9.メルキオール

 ベッドルームには長いソファとテレビが置いてあって、暗い部屋にちかちかとテレビの光が映る。天気予報が終わったあたりで、お花ちゃんはリモコンを使ってテレビを消して、枕に顔を半分埋めた。僕はその隣に椅子を持ってきていて、頭だけはベッドの上に乗せていた。
「どんな人を殺したの?」
 彼女は僕に聞いた。
「覚えてないよ」
「嘘ばかり」
 彼女はむっとしていた。
「本当だよ」
 いらないことは、あんまり止めておかないことにしている。殺した人間を覚えていたところで、何になるっていうんだろう。

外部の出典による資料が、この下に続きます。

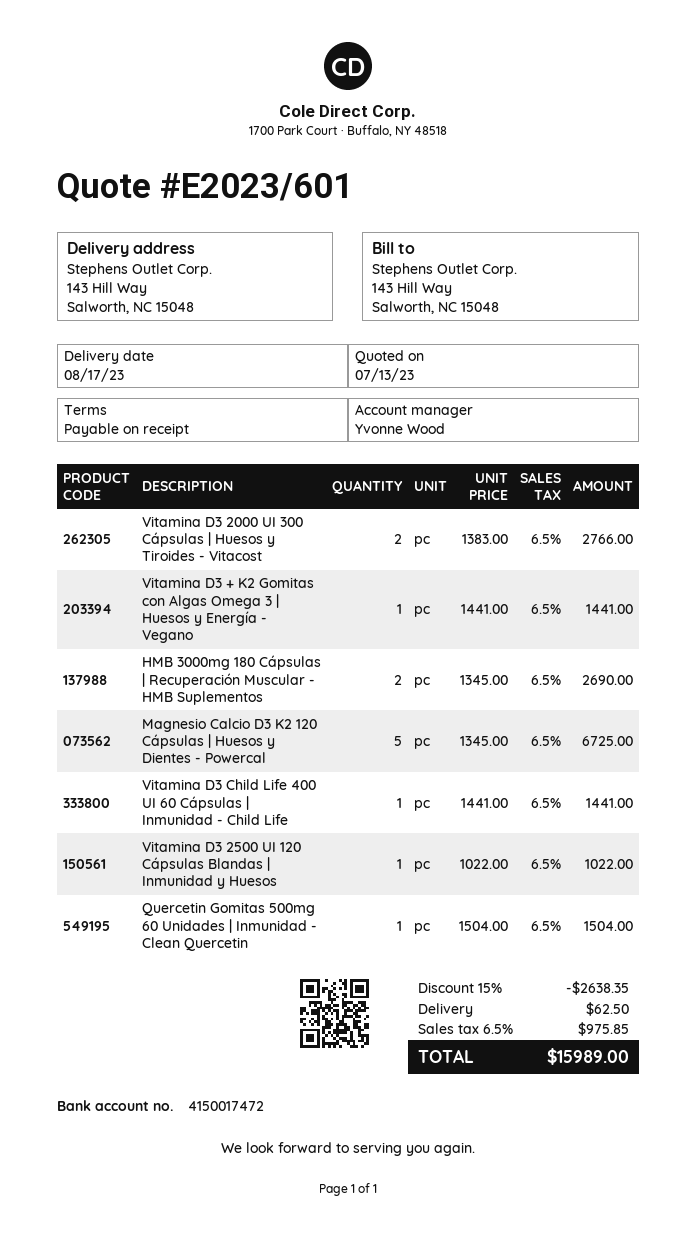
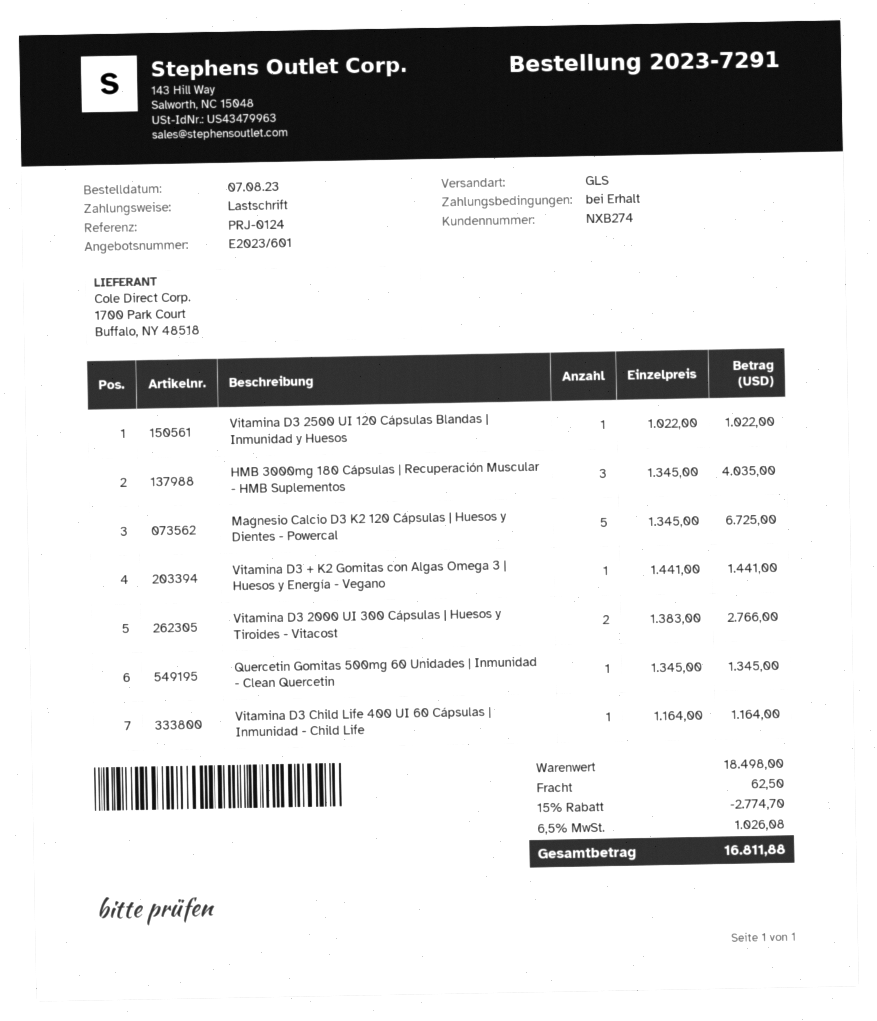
HMB 3000mg 180 Cápsulas | Recuperación Muscular - HMB Suplementos: 2 x 1345.00 = 2690.00 -> 3 x 1345.00 = 4035.00
Vitamina D3 Child Life 400 UI 60 Cápsulas | Inmunidad - Child Life: 1 x 1441.00 = 1441.00 -> 1 x 1164.00 = 1164.00
Quercetin Gomitas 500mg 60 Unidades | Inmunidad - Clean Quercetin: 1 x 1504.00 = 1504.00 -> 1 x 1345.00 = 1345.00
discount: 15% = 2638.35 -> 15% = 2774.70
tax: 6.5% = 975.85 -> 6.5% = 1026.08
total: 15989.00 -> 16811.88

 時折思い出されることもある。最近の政治家のこともそうだ。僕のことを始末しようとした同業者が来て、それから犯人探しをしている婦警さんに会ったせいだ。
「じゃあ、私のことも、忘れるの?」
「そうかもしれない」
 クローン人間のマリー。確かに今までにいなかったようなターゲットだから、もしかしたら少しは覚えているかもしれない。でも、ターゲットはターゲットであることに変わりはないから、きっとこれまでみたいにいつかは忘れる。すると、マリーは僕の頬をつねって、こっちを向かせた。

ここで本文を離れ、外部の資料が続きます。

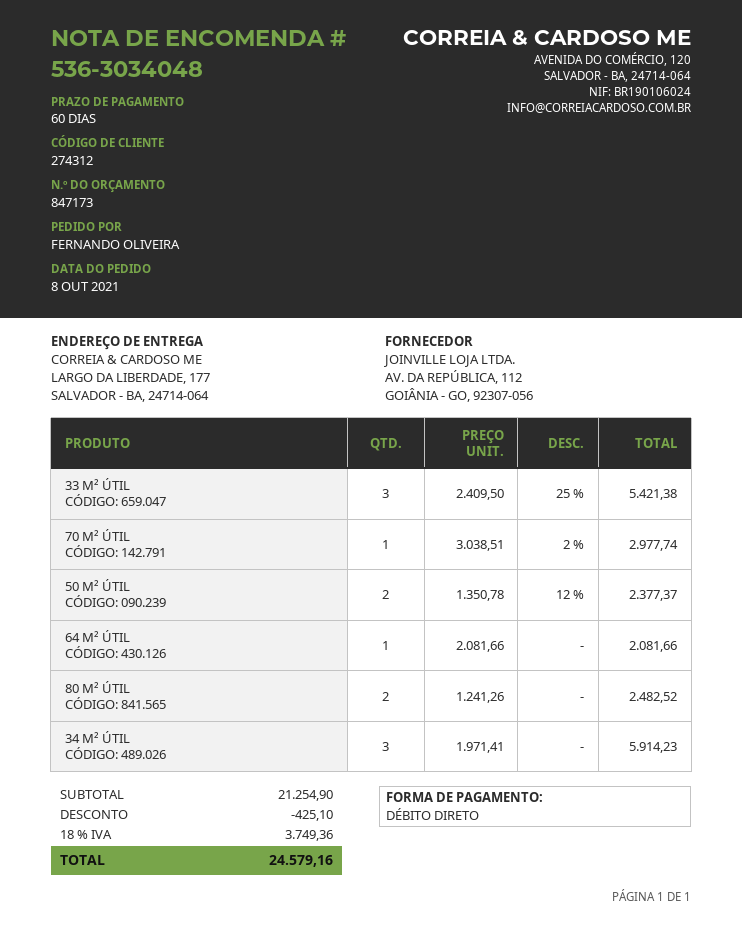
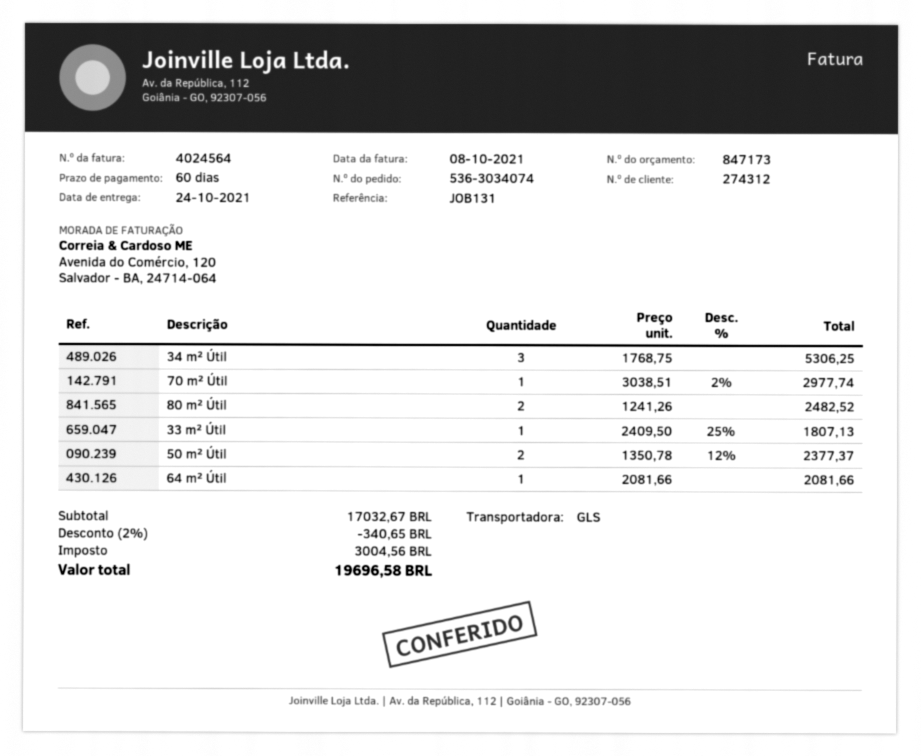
order number: 536-3034048 -> 536-3034074
33 M² ÚTIL: 3 x 2409.50 - 25% = 5421.38 -> 1 x 2409.50 - 25% = 1807.13
34 M² ÚTIL: 3 x 1971.41 = 5914.23 -> 3 x 1768.75 = 5306.25
subtotal: 21254.90 -> 17032.67
discount: 425.10 -> 340.65
tax: 3749.36 -> 3004.56
total: 24579.16 -> 19696.58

「覚えていて。私のこと。ターゲットとしてじゃなくて、私として」
「難しいな」
「そのくらいの報酬はもらってるんじゃないの?」
「充分には」
 彼女は大きく口を開けて笑った。僕の頰をまたつねる。僕はされるがままにしていた。

 もう眠りたかったのだけれど、お花ちゃんはずっと目を開けていた。薄暗い部屋の中で、彼女の視線がこっちに投げかけられているのがわかる。僕はわざらしく瞼を落とした。僕の指先を、お花ちゃんは摘んで眺めていた。
「初めて死を知ったのはいつ?」
 ふと、彼女は静かに質問した。僕は答えようか迷ったけれど、目を開けて、真っ黒の画面を見つめた。そこに、僕の記憶が映って、これだよって言えたら楽だろうなって思った。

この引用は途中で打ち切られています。